Reconciliation logic remains strictly mathematical. Business rule evaluation, jurisdictional compliance checks, and funder-specific constraints are explicitly deferred to downstream consumers.


Stage 3: Compliance Handoff & Lineage Emission

Once payloads pass normalization and validation, the module emits a finalized canonical JSON object with attached compliance metadata. This emission point serves as the sole integration boundary for downstream systems.

The validated payload routes to the State Charity Registration Compliance subsystem for jurisdictional filing verification, multi-state nexus detection, and annual reporting deadline tracking. Simultaneously, the payload enters the Grantor-Specific Rule Taxonomies engine, where funder-defined eligibility matrices, programmatic restrictions, and matching requirements are evaluated.

This module does not participate in those evaluations. It guarantees only that:

  1. All required fields are present and type-safe.
  2. Mathematical cross-sections reconcile within tolerance.
  3. Audit lineage (trace ID, normalization timestamp, validation status, schema version) is immutable and queryable.

Access boundaries, encryption at rest, and pipeline fallback/retry logic are enforced by the orchestration layer. This subsystem emits payloads synchronously or via message queue, depending on deployment topology, but never retains state beyond the request lifecycle.


Compliance Mapping Matrix

The following matrix explicitly maps IRS 990 sections to canonical JSON keys, validation rules, and compliance artifacts. This mapping ensures deterministic translation across all ingestion formats.

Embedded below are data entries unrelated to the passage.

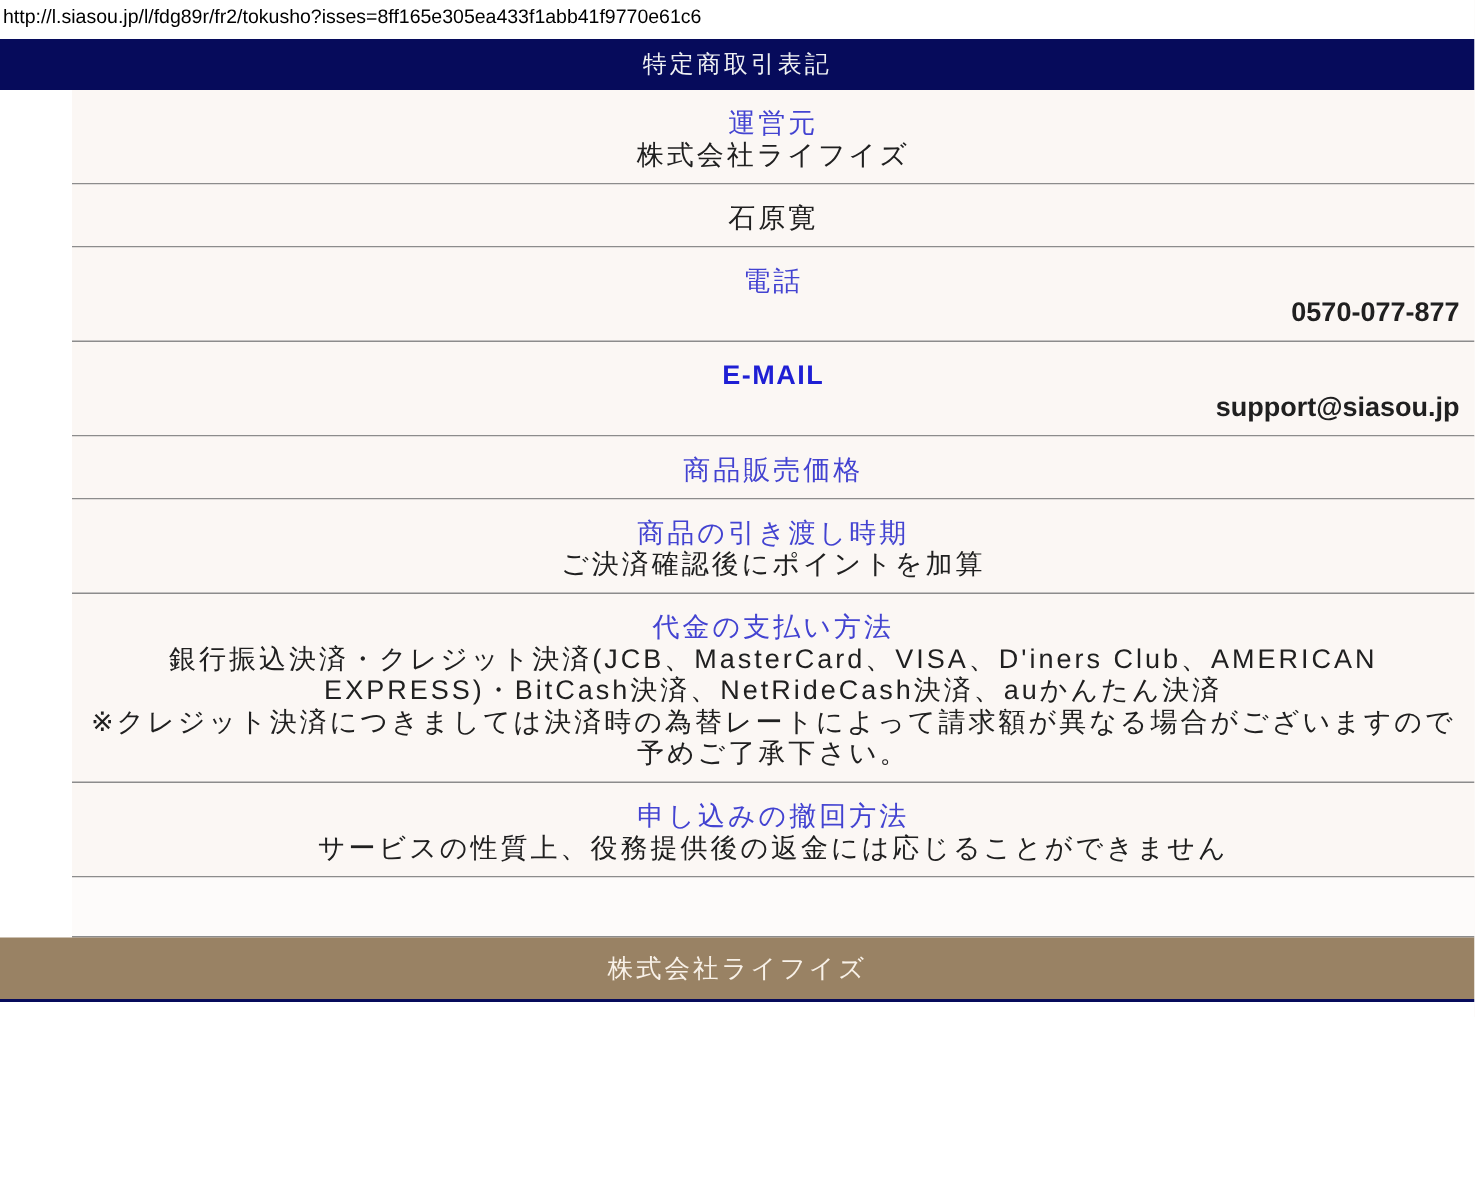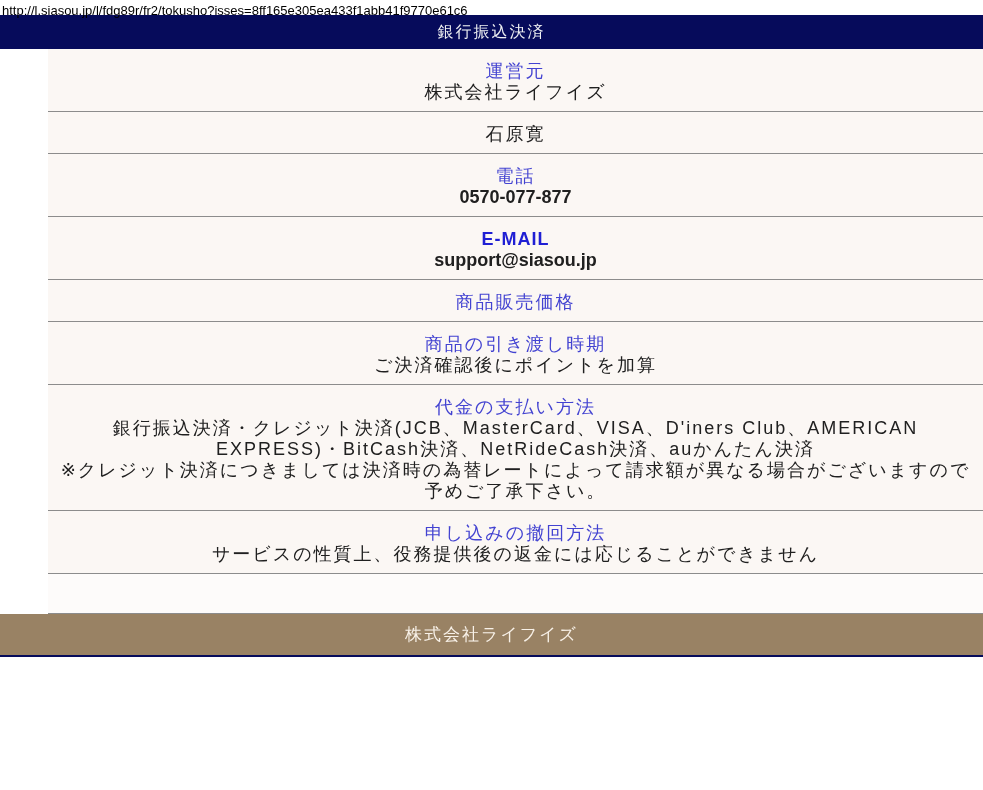"http://l.siasou.jp/l/fdg89r/fr2/tokusho?" .url-strip { height: 15px -> 26px }
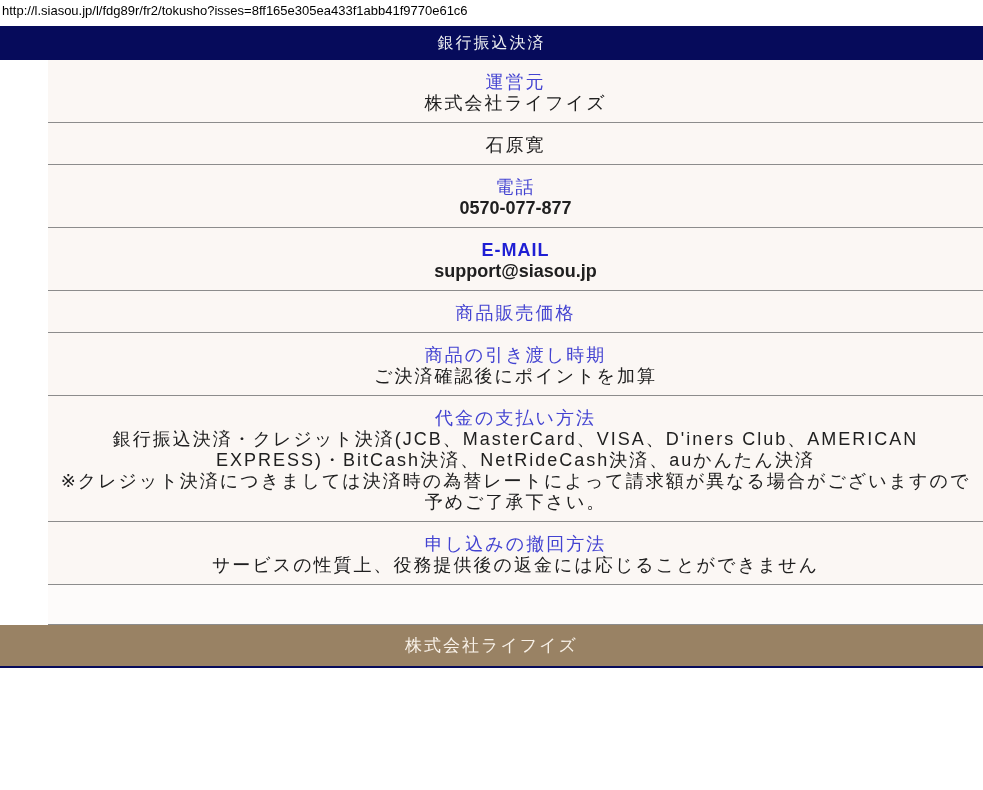"銀行振込決済" span { text: 銀行振込決済 -> 特定商取引表記 }
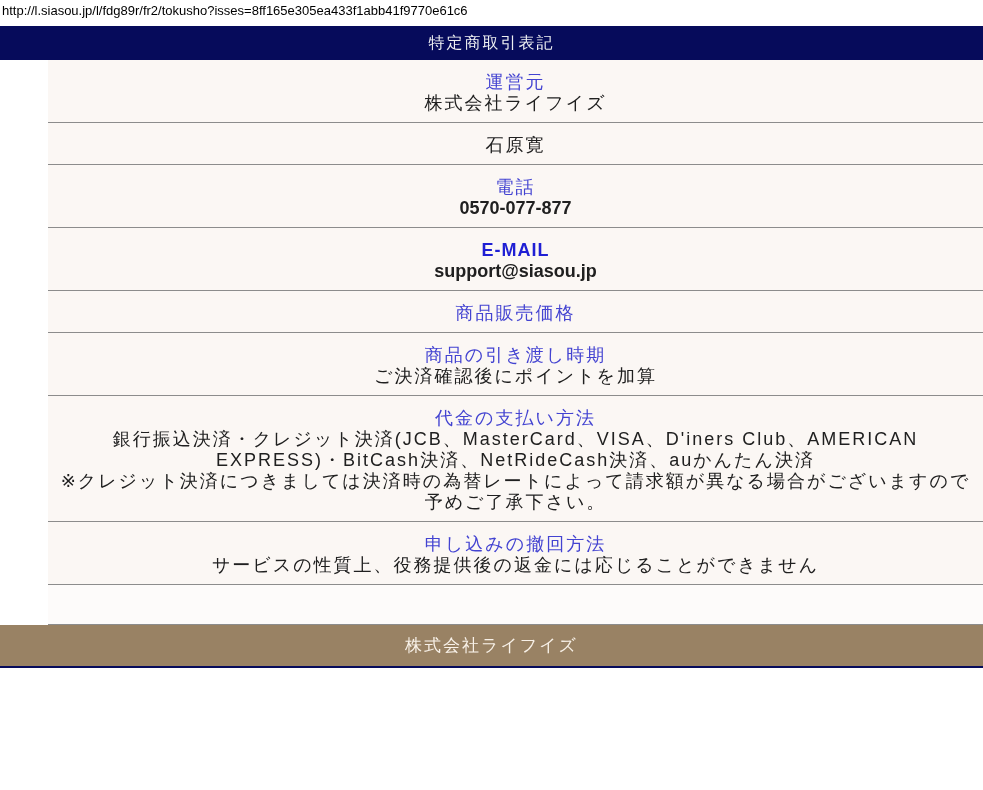"0570-077-877" .latin { text-align: none -> right }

IRS 990 Section Canonical JSON Key Validation Rule Compliance Artifact
Header / EIN ein 9-digit numeric, stripped of hyphens Tax-exempt status verification anchor
Part I, Line 12 part_i.line_12_total_revenue Must equal sum of Lines 1h–11 (Δ ≤ $0.00) Financial threshold eligibility proof
Part VII, Section A officers_compensation Array of objects, sorted by compensation desc Governance transparency audit trail
Part VIII, Line 1a contributions_grants Non-negative Decimal, currency-stripped Donor restriction classification base
Schedule O, Narrative supplemental_narratives UTF-8 string, max 100KB Regulatory disclosure completeness flag
Signature Block authorized_officer Required string, non-null Legal attestation compliance marker

All fields marked as required trigger immediate rejection if absent. Optional fields default to null or 0 per canonical schema defaults. The mapping aligns with the official Instructions for Form 990 published by the Internal Revenue Service and adheres to Python’s decimal arithmetic standards for financial precision.

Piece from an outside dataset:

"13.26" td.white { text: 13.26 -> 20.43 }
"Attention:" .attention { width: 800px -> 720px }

Audit & Observability Standards

Every transformation step emits structured logs containing:

  • trace_id: UUID correlating ingestion, normalization, validation, and handoff.
  • schema_version: Immutable reference to the active canonical schema.
  • validation_status: PASSED, FAILED, or RECONCILIATION_WARNING.
  • compliance_tags: Array of jurisdictional and funder-agnostic compliance markers.

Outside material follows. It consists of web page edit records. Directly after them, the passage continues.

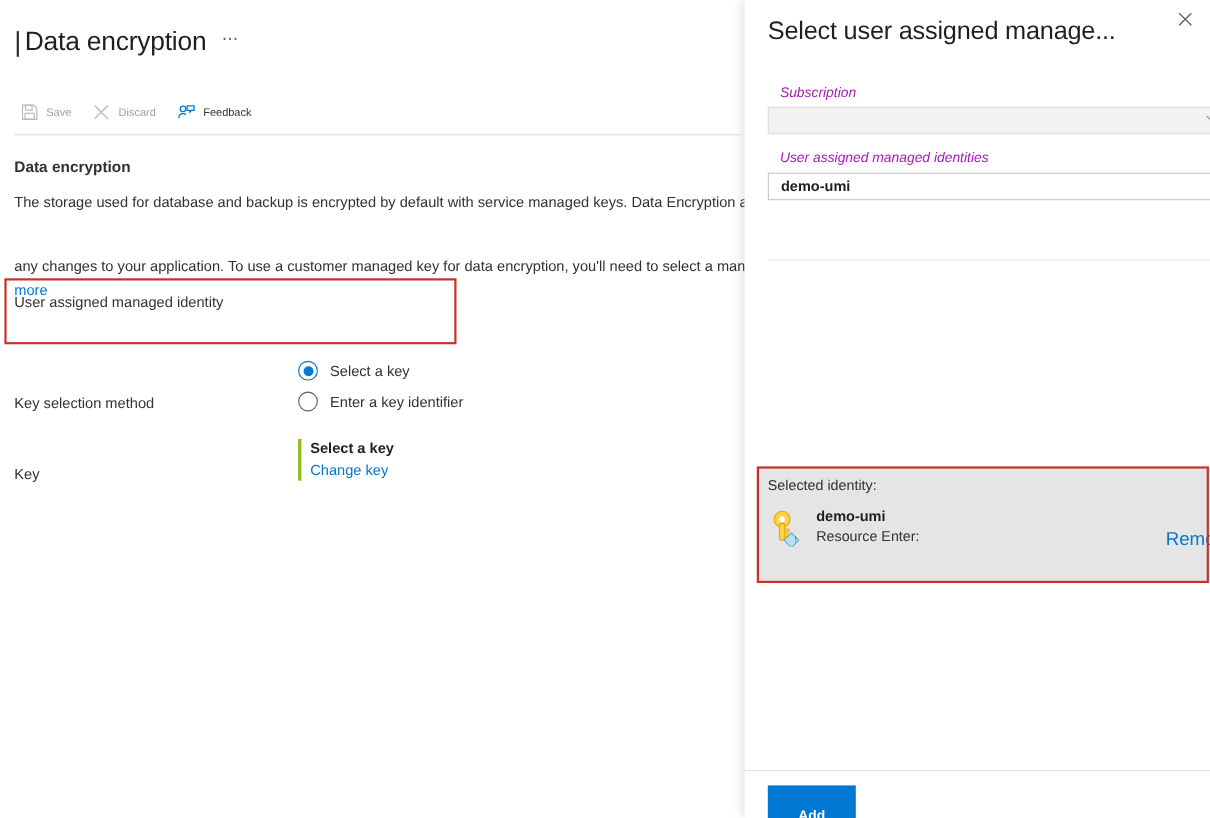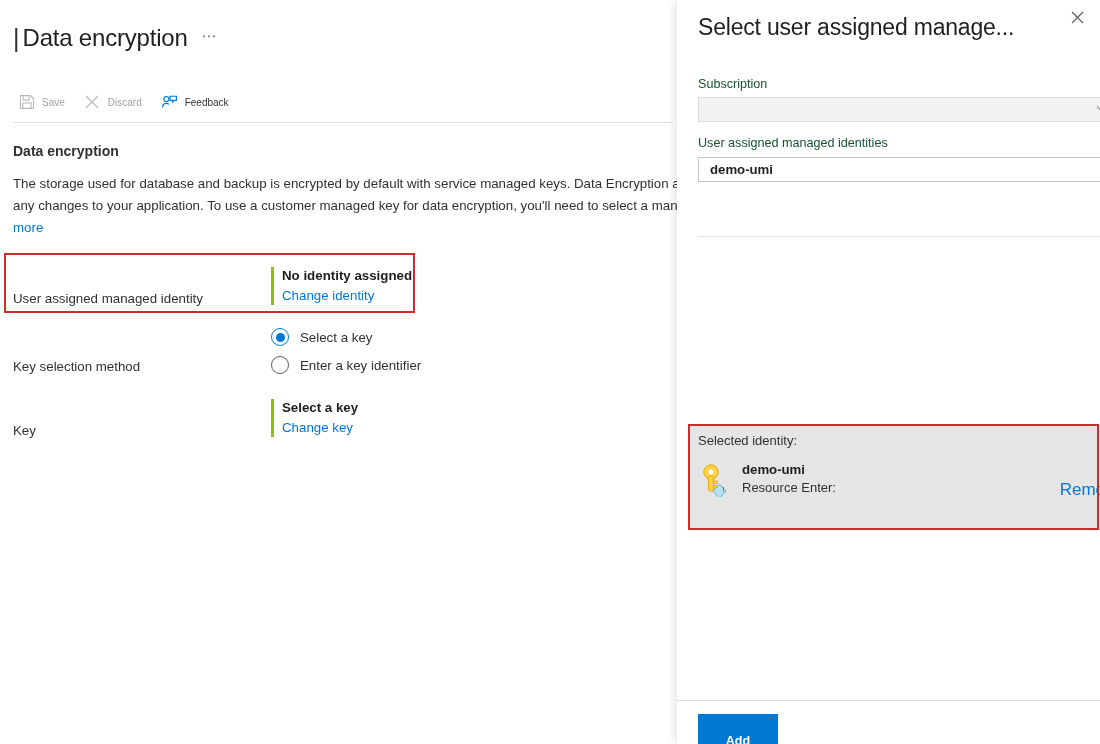"Subscription" .field-label { color: #14532d -> #a21caf; font-style: none -> italic; left: 21px -> 32px }
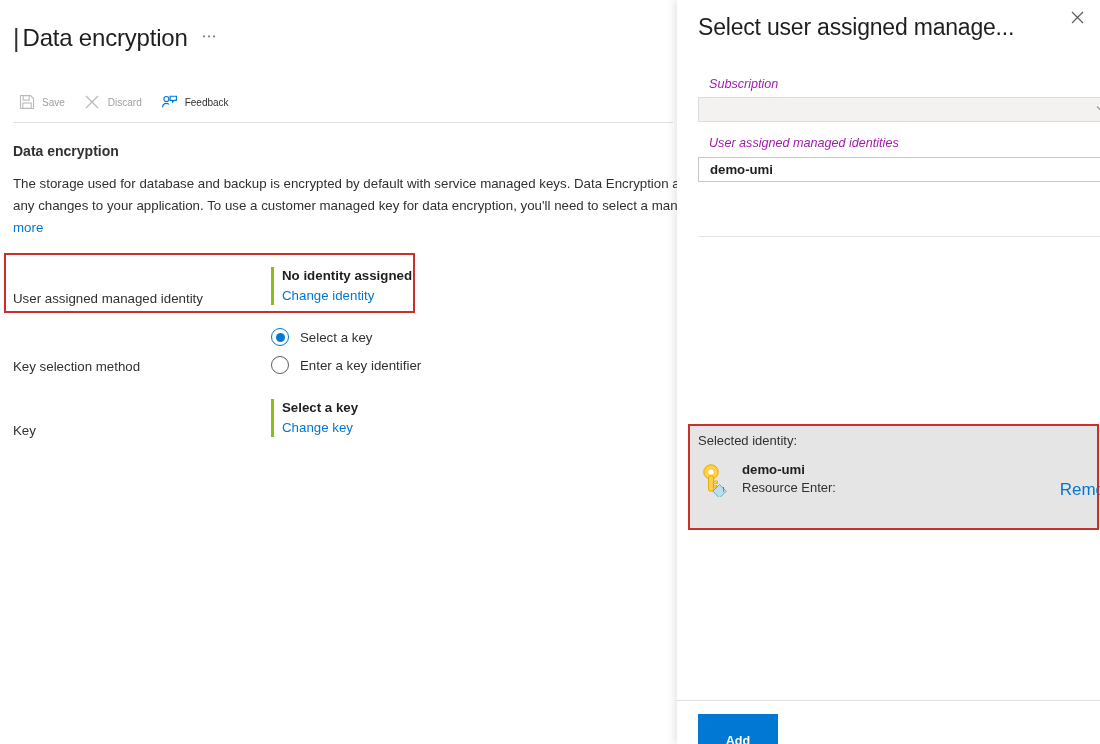"any changes to your application." .section-desc .line2 { margin-top: none -> 36px }
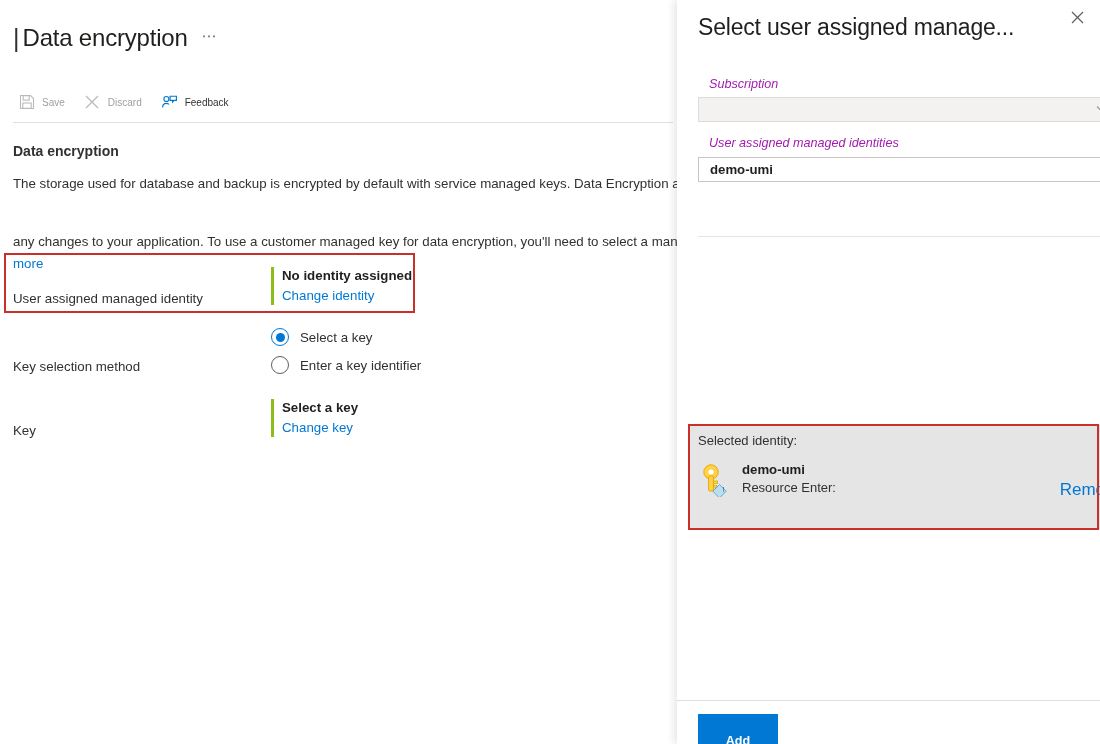"No identity assigned" div.row-value { html: <div> <div>No identity assigned</div> <a>Change identity</a> </div> -> none }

Audit logs must be written to an immutable, write-once storage layer. No payload mutation occurs post-validation. Pipeline retry logic handles transient ingestion failures; this module does not implement backoff strategies or circuit breakers. Observability metrics (normalization latency, validation error rates, reconciliation deltas) feed into the central compliance dashboard, enabling real-time anomaly detection and regulatory reporting.

By maintaining strict separation of concerns, deterministic type coercion, and explicit compliance mapping, this subsystem ensures that every 990 payload entering the grant automation pipeline is structurally sound, mathematically consistent, and fully auditable.